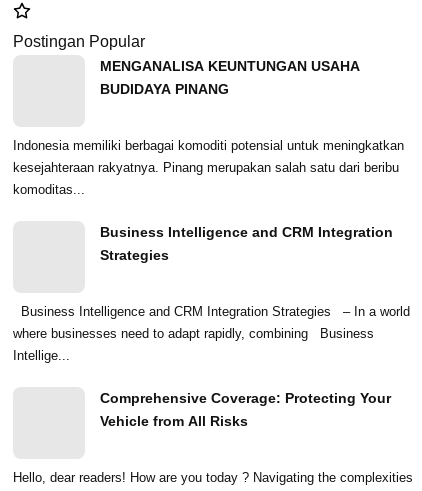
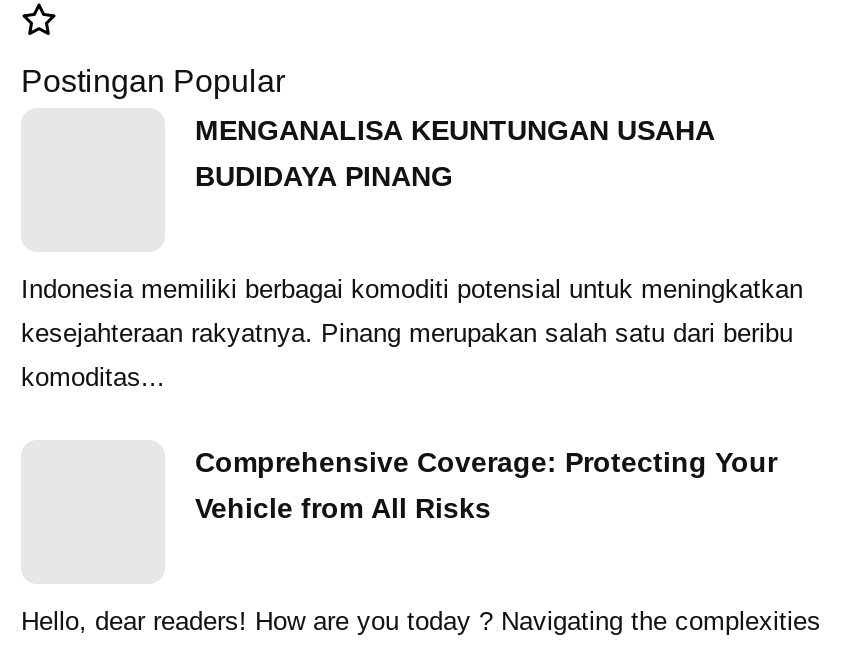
- Business Intelligence and CRM Integration
- Strategies

- Business Intelligence and CRM Integration Strategies – In a world
- where businesses need to adapt rapidly, combining Business
- Intellige...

-----

| Aim of the task |
Could you give the listing again exactly as it stands, minus any pictures?

| Solution for this exercise |
- Business Intelligence and CRM Integration
- Strategies

- Business Intelligence and CRM Integration Strategies – In a world
- where businesses need to adapt rapidly, combining Business
- Intellige...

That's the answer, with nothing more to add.